M.V. Baks
Alter modernism - where technology meets nature
Domi Horti Durebile
Autonomous Life Systems at the Edge of Art, Ecology and Technology
Domi Horti Durabile — The Gardens of the Self-Sustaining Home — is my ongoing research into autonomous ecosystems: living sculptures in which nature and technology do not compete, but form a self-regulating reality together. This project grows from a single question that has carried my work for years:
What happens when we stop using technology to control nature, and instead use it to set her free?
In my installations, I create environments where plants, water, microorganisms, and technological structures respond to one another as a single organism. These ecosystems develop without human intervention: they breathe, condense, grow, fail, recover, and transform — just as we do.
Sometimes the form takes on that of a sculptural vessel, in which a plant lives within a subtly guided microclimate. Other works function as closed biotopes: terrariums where moisture circulates through condensation, fungi redistribute nutrients, and temperature differences determine the rhythm of growth and stillness.
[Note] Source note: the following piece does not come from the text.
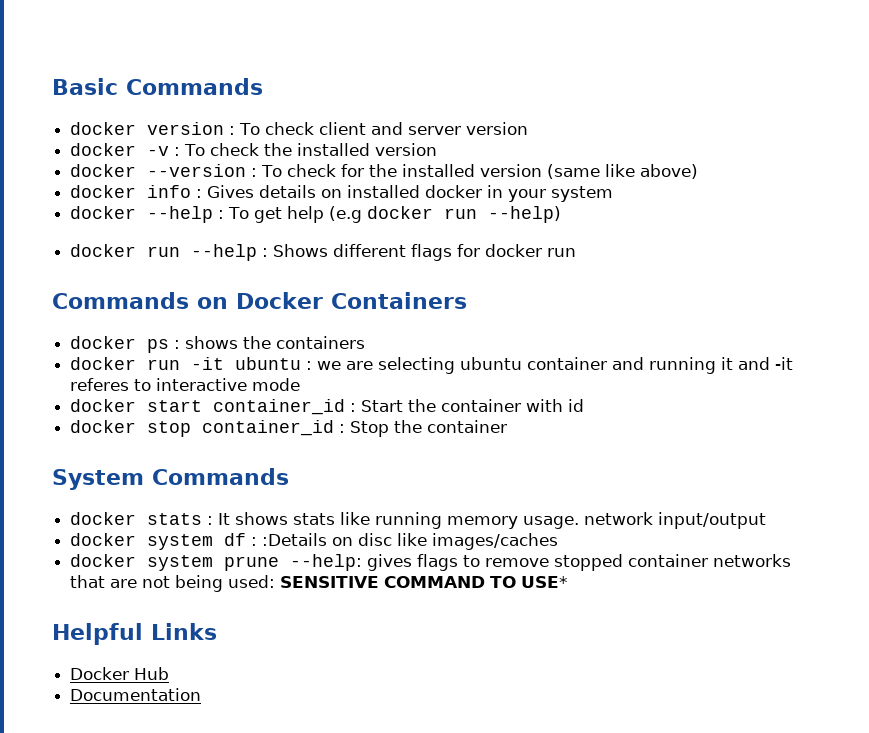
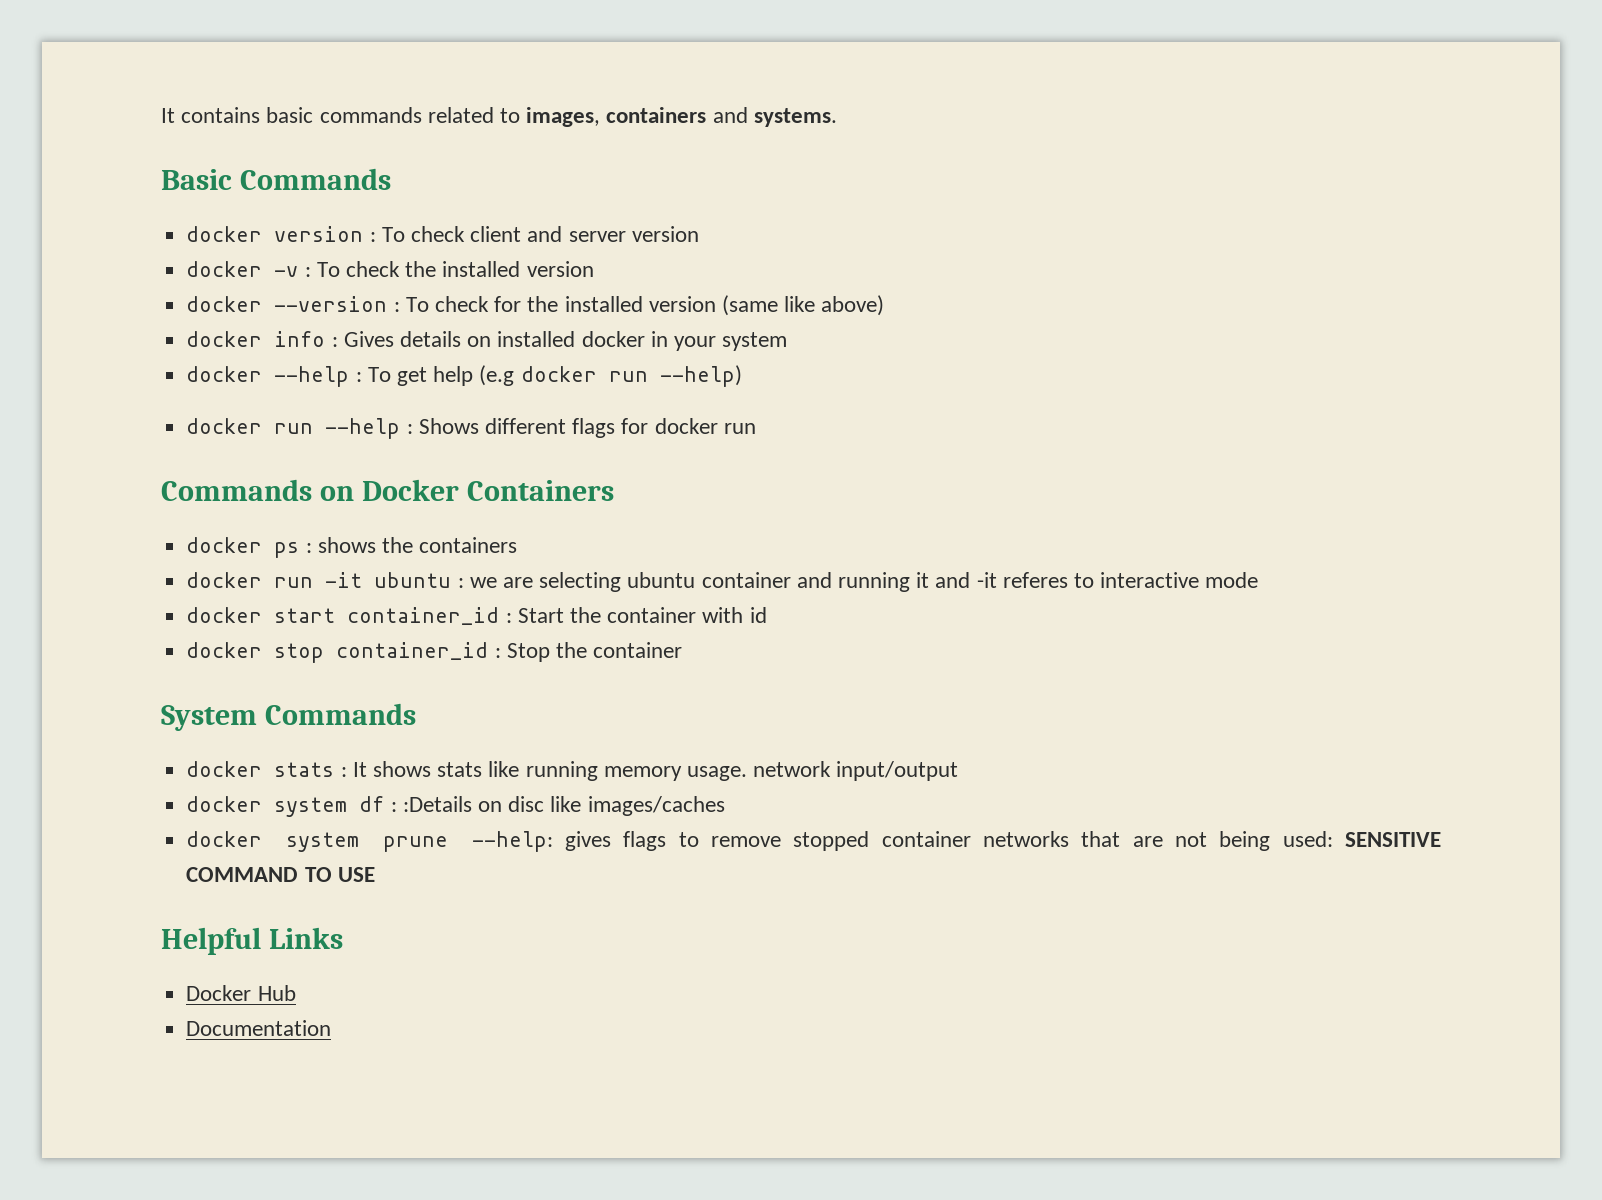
+ It contains basic commands related to images, containers and systems.
- docker system prune --help: gives flags to remove stopped container networks that are not being used: SENSITIVE COMMAND TO USE*
+ docker system prune --help: gives flags to remove stopped container networks that are not being used: SENSITIVE COMMAND TO USE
My most complex systems combine multiple layers: fish, plants, bacterial filtration, worm composting, and sensor-controlled light cycles. Although I design the initial conditions, each work subsequently evolves according to its own internal logic — an autonomous choreography in which technology remains invisibly present, a quiet guardian of life.
This project is not merely technological art; it is a reflection on our time.
We live in a world where ecological limits are increasingly tangible, yet we still believe in control. Domi Horti Durabile proposes an alternative perspective: what if we are merely hosts within a larger system, and technology can function not above nature, but beneath it?
Prima Generation — Domi Horti Durabile I
A home garden, an experiment, a warning.
The first generation began as a semi-enclosed greenhouse in which water returned to the soil through natural condensation — a simple, elegant cycle. At the center stood an ivy plant, supported by fifteen hours of artificial daylight and a microclimate regulated by electronics hidden beneath the lid.
At first the plant flourished. It reached for the wires, wrapping itself around the very technology that sustained it. But after more than eighteen months, the balance shifted: the stems grew heavy, the wiring loosened, ventilation failed, and light became scarce.
The ecosystem declined not through sudden collapse, but through a slow, silent drift —
like a frog in gradually heated water, unable to sense the danger.
This work became a mirror:
a metaphor for how we treat our own environment, the systems we rely on,
and the fragile equilibrium between growth and breakdown.
Second Generation — Domi Horti Durabile II (The Twins)
Two mirrored structures stand side by side — not identical, yet unmistakably related.
The Twins explore duality and divergence: how two ecosystems born from the same design can unfold in different directions while remaining bound by shared origin.
Where the first generation revealed the tension between growth and collapse, this version examines variation, resonance, and the subtle shifts that define living systems. Each structure develops its own rhythm, microclimate, and light response — a quiet dialogue between permanence and change.
Exhibited at De Aanschouw, Rotterdam’s smallest and longest-running exhibition window, these biotopes functioned as living tableaux: visible yet untouchable, evolving behind glass while confronting passersby with the intimate mechanics of life.